Using 50 K Single Nucleotide Polymorphisms to Elucidate Genomic Architecture of Line 1 Hereford Cattle

Y. Huang, C. Maltecca, M. D. MacNeil, L. J. Alexander, W. M. Snelling, J. P. Cassady

Hereford is a major beef breed in the USA, and a sub-population, known as Line 1 (L1), was established in 1934 using two paternal half-sib bulls and 50 unrelated females. L1 has since been maintained as a closed population and selected for growth to 1 year of age. Objectives were to characterize the molecular genetic architecture of L1 (n = 240) by comparing a cross-section of L1 with the general US. Hereford population (AHA, n = 311), estimating effects of imposed selection within L1 based on allele frequencies at 50 K SNP loci, and examining loci-specific effects of heterozygosity on the selection criterion. Animals were genotyped using the Illumina BovineSNP50 Beadchip, and SNP were mapped to UMD3.0 assembly of the bovine genome sequence. Average linkage disequilibrium (LD), measured by square of Pearson correlation, of adjacent SNP was 0.36 and 0.16 in L1 and AHA, respectively.
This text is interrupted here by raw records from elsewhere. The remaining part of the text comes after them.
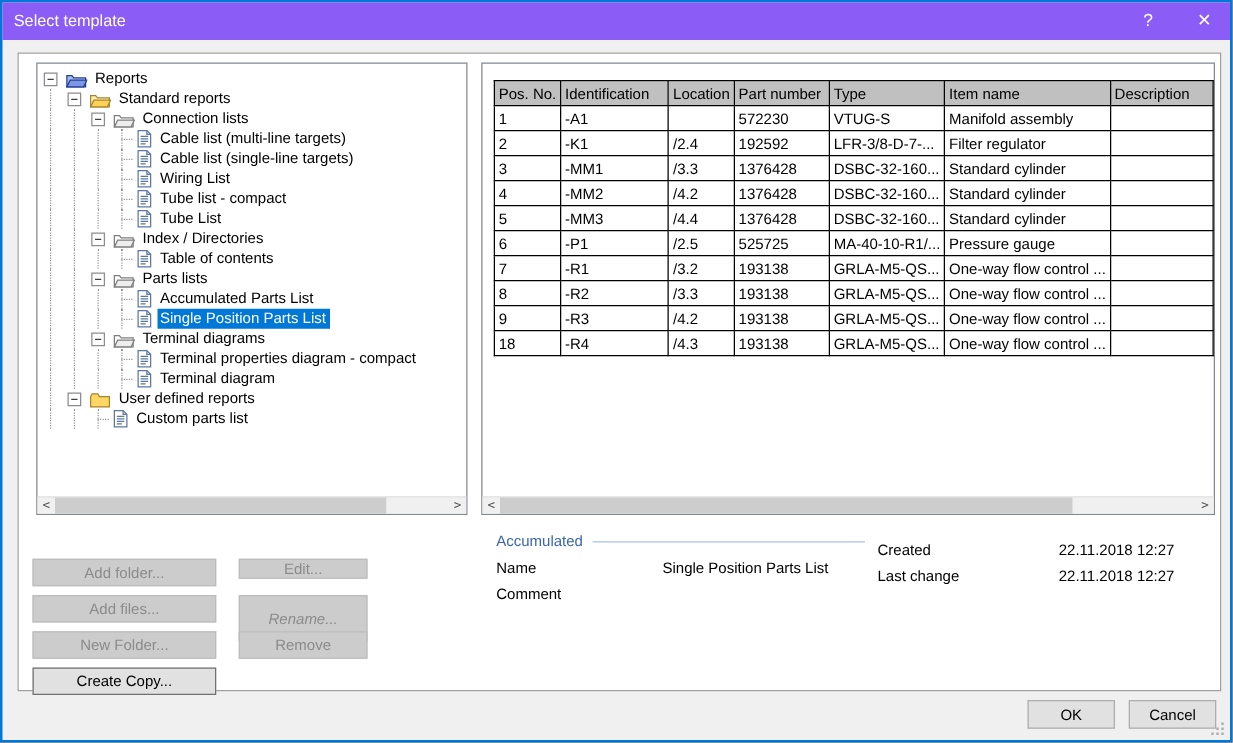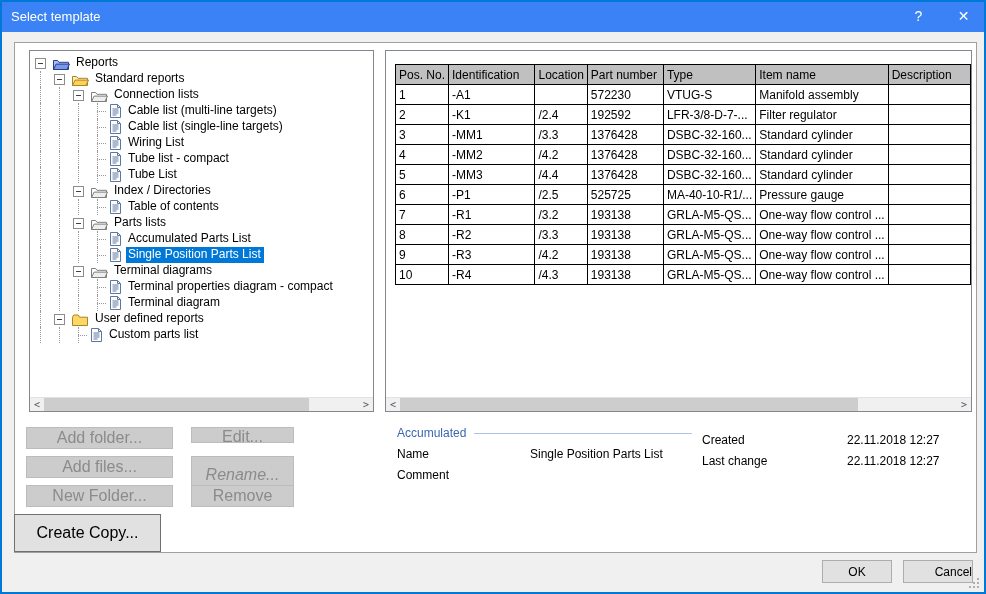"Select template" .titlebar { background: #3b82f6 -> #8b5cf6 }
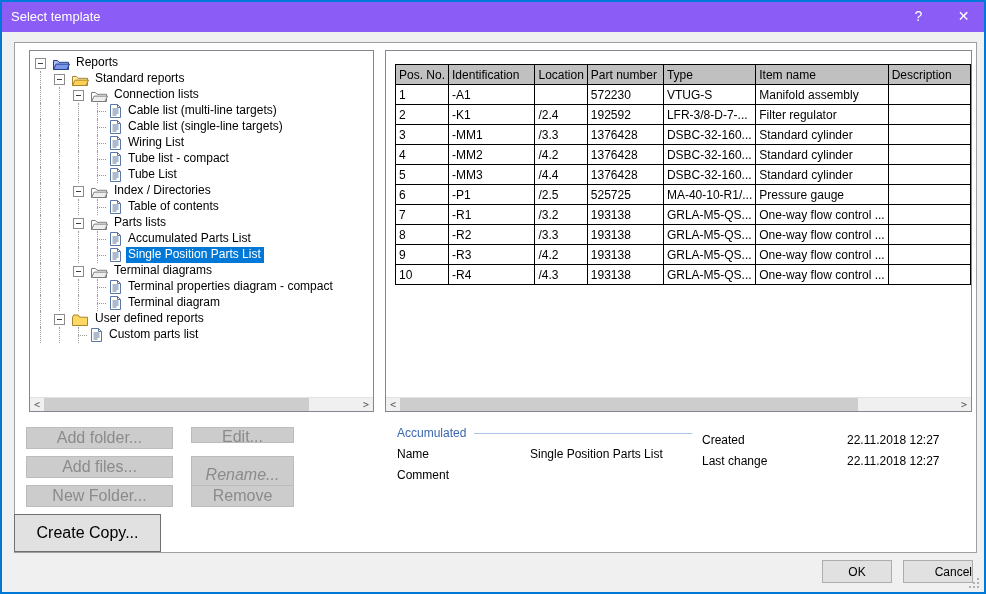"10" td { text: 10 -> 18 }
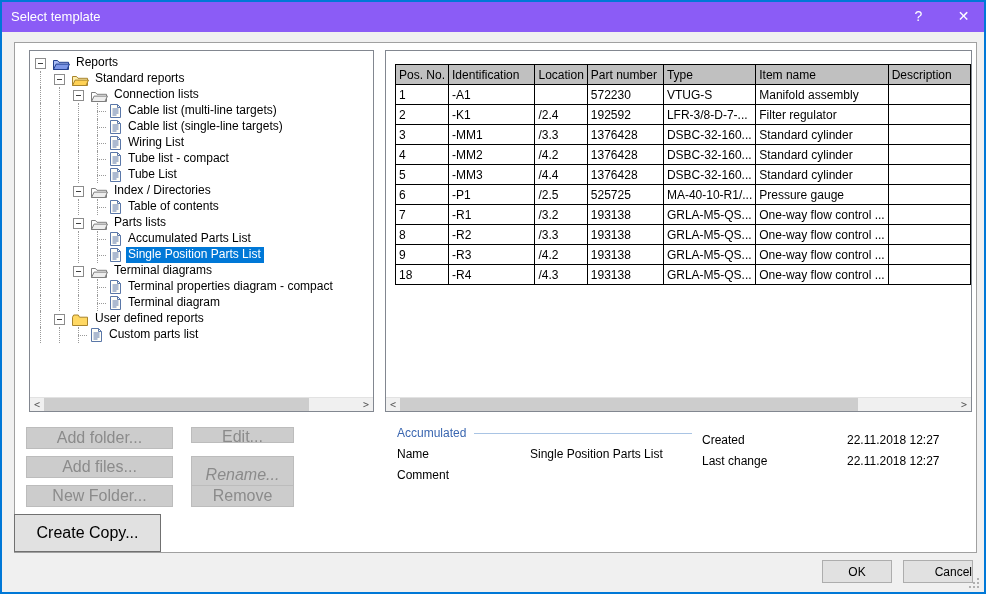"Add folder..." .side-btn { font-size: 16px -> 12px; margin-top: none -> 20px }
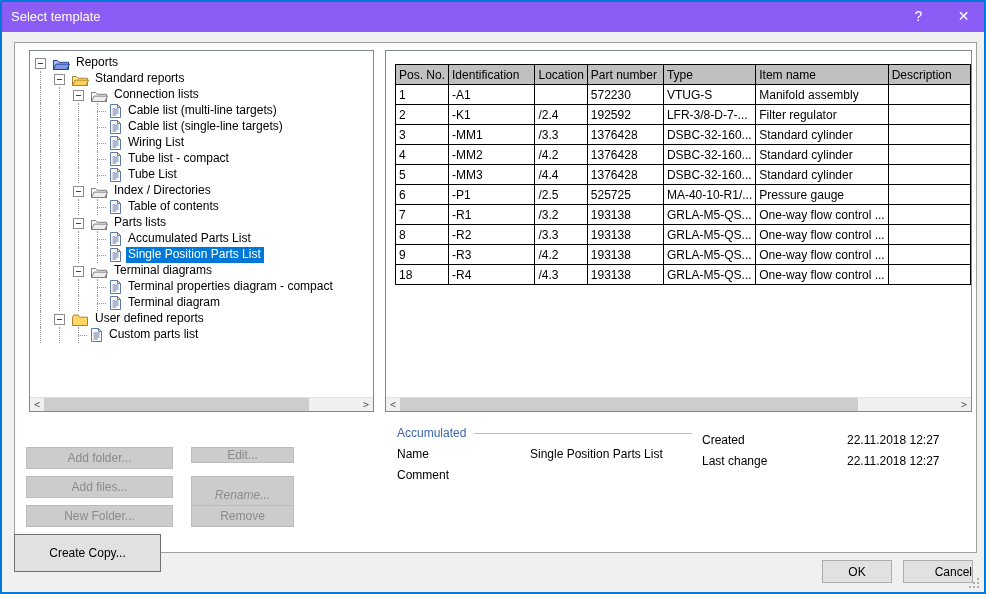"Create Copy..." button.side-btn { height: 38px -> 22px; left: 12px -> 24px }
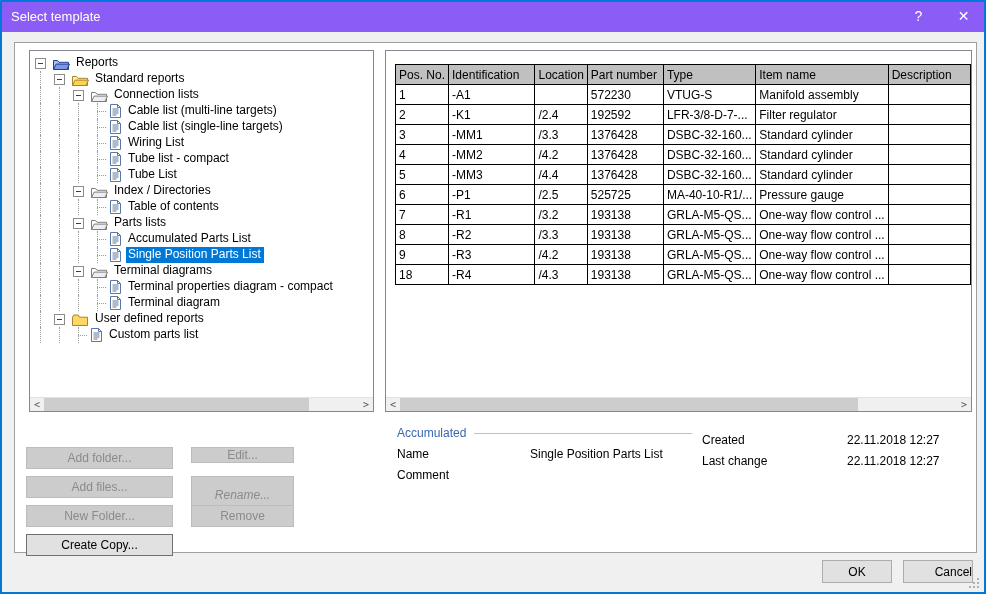"Cancel" button.dlg-btn { text-align: right -> none }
Difference in LD between L1 and AHA decreased as SNP spacing increased. Persistence of phase between L1 and AHA decreased from 0.45 to 0.14 as SNP spacing increased from 50 to 5,000 kb. Extended haplotype homozygosity was greater in L1 than in AHA for 95.6% of the SNP. Knowledge of selection applied to L1 facilitated a novel approach to QTL discovery. Minor allele frequency was (FDR < 0.01) affected by cumulative selection differential at 191 out of 25,901 SNP. With the FDR relaxed to 0.05, 13 regions on BTA2, 5, 6, 9, 11, 14, 15, 18, 23, and 26 are co-located with previously identified QTL for growth. After adjustment of postweaning gain phenotypes for fixed effects and direct additive genetic effects, regression of residuals on genome-wide heterozygosity was -235.3 ± 91.6 kg. However, no SNP-specific loci where heterozygotes were significantly superior to the average of homozygotes were revealed (FDR ≥ 0.17). In conclusion, genome-wide SNP genotypes clarified effects of selection and inbreeding within L1 and differences in genomic architecture between the population segment L1 and the AHA population.